* Records for this exercise:
★ ★ ★
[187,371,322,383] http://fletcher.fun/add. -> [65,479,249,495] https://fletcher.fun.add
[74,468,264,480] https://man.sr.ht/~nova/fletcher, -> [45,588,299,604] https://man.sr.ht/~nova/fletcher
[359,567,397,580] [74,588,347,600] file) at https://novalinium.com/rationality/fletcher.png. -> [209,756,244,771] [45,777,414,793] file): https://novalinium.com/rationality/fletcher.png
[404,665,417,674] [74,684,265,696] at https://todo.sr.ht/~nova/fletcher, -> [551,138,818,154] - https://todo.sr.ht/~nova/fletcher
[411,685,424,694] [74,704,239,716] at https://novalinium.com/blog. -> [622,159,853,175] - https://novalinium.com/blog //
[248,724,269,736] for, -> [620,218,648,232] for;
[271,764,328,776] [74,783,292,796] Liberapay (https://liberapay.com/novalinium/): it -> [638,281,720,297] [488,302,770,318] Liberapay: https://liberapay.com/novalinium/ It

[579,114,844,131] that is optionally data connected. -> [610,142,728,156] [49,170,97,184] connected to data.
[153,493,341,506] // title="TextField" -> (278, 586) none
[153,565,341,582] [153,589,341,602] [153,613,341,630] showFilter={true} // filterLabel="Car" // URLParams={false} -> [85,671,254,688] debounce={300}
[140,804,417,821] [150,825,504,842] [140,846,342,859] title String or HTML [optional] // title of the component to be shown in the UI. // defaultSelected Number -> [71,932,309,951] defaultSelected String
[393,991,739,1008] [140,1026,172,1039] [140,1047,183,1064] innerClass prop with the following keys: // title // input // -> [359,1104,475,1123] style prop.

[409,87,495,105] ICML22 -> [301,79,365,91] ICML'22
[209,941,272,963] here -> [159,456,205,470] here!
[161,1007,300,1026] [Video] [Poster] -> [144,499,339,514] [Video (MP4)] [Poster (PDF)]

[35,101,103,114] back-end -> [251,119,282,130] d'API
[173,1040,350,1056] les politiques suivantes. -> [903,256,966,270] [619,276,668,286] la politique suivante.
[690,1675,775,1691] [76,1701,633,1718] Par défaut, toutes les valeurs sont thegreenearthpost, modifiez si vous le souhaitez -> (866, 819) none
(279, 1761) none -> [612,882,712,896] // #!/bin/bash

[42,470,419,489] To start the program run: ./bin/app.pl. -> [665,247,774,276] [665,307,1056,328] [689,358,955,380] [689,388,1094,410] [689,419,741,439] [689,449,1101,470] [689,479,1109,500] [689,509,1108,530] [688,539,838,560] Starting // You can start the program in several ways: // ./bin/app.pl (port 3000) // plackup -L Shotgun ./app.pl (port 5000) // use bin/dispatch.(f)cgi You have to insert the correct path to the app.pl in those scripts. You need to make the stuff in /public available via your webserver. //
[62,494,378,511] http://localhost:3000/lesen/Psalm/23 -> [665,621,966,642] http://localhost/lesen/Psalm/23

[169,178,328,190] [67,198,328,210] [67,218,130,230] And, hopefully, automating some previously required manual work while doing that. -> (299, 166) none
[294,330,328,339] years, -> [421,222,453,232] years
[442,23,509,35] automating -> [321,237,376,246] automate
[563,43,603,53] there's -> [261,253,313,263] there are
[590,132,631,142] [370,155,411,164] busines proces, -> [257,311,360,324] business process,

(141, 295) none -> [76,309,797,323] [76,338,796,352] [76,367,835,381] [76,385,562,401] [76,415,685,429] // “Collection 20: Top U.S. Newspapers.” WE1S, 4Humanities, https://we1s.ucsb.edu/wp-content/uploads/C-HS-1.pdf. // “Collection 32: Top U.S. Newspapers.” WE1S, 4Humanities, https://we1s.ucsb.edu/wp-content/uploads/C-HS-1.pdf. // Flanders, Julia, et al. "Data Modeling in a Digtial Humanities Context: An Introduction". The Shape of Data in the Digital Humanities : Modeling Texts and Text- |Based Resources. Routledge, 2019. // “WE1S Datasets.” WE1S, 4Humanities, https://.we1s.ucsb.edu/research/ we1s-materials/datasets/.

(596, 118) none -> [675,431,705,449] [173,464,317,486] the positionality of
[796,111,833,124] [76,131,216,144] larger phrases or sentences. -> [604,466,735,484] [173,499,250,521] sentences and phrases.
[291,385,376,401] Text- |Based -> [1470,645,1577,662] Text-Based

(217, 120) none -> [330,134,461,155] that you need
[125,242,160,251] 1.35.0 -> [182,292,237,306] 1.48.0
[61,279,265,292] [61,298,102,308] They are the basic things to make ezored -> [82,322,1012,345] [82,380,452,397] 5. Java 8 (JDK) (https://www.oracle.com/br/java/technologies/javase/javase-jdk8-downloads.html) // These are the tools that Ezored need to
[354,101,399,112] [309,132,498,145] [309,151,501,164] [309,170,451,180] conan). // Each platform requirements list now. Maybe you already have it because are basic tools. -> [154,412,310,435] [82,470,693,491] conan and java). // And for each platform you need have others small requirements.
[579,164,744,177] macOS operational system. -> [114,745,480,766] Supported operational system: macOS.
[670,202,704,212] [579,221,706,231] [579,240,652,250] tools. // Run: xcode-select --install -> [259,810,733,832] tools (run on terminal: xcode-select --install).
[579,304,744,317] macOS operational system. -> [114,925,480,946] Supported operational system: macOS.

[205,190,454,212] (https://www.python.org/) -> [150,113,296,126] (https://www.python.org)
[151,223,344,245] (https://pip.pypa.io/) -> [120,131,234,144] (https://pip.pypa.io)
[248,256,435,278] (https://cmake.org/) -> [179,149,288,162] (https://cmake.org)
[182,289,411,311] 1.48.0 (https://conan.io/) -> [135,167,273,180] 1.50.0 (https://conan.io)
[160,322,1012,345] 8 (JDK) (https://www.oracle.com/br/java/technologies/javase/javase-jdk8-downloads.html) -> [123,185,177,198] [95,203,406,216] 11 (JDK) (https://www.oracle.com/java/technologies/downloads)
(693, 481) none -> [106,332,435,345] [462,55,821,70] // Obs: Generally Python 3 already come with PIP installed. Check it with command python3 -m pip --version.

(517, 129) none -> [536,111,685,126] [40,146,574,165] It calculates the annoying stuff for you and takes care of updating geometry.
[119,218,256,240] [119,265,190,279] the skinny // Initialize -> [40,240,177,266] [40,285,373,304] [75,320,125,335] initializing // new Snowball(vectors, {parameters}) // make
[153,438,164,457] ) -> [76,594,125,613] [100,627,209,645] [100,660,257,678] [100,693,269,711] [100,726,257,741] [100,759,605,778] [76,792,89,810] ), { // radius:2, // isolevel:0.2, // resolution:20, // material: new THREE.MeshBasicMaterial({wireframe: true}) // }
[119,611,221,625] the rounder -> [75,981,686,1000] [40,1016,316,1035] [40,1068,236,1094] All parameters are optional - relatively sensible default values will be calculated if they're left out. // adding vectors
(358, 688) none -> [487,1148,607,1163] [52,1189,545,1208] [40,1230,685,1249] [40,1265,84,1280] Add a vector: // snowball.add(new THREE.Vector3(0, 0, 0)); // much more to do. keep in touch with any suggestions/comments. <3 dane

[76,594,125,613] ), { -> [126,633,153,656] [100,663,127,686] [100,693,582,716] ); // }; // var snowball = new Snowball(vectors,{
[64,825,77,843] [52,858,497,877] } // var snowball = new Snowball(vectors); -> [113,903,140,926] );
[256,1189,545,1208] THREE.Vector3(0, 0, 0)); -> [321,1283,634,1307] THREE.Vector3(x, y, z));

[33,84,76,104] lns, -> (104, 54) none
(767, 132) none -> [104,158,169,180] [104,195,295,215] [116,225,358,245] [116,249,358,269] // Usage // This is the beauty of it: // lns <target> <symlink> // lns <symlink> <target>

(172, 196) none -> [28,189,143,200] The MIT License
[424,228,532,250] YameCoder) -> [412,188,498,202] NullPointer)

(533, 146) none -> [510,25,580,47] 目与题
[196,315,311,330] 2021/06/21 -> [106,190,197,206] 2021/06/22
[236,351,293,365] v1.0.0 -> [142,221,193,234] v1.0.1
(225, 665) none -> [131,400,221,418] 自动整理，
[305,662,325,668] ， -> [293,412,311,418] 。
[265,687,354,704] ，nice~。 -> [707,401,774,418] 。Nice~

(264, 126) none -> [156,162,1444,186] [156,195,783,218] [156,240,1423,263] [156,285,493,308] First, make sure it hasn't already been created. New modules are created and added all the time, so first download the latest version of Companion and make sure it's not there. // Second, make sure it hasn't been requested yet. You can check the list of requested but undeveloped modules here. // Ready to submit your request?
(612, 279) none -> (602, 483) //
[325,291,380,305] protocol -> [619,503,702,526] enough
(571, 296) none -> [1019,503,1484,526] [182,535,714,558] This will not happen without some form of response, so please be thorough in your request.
★ ★ ★
* What you have to do:
Search the entries for the string "operational" and return each line where it turns up.

* Solution to this task:
[579,164,744,177] macOS operational system. -> [114,745,480,766] Supported operational system: macOS.
[579,304,744,317] macOS operational system. -> [114,925,480,946] Supported operational system: macOS.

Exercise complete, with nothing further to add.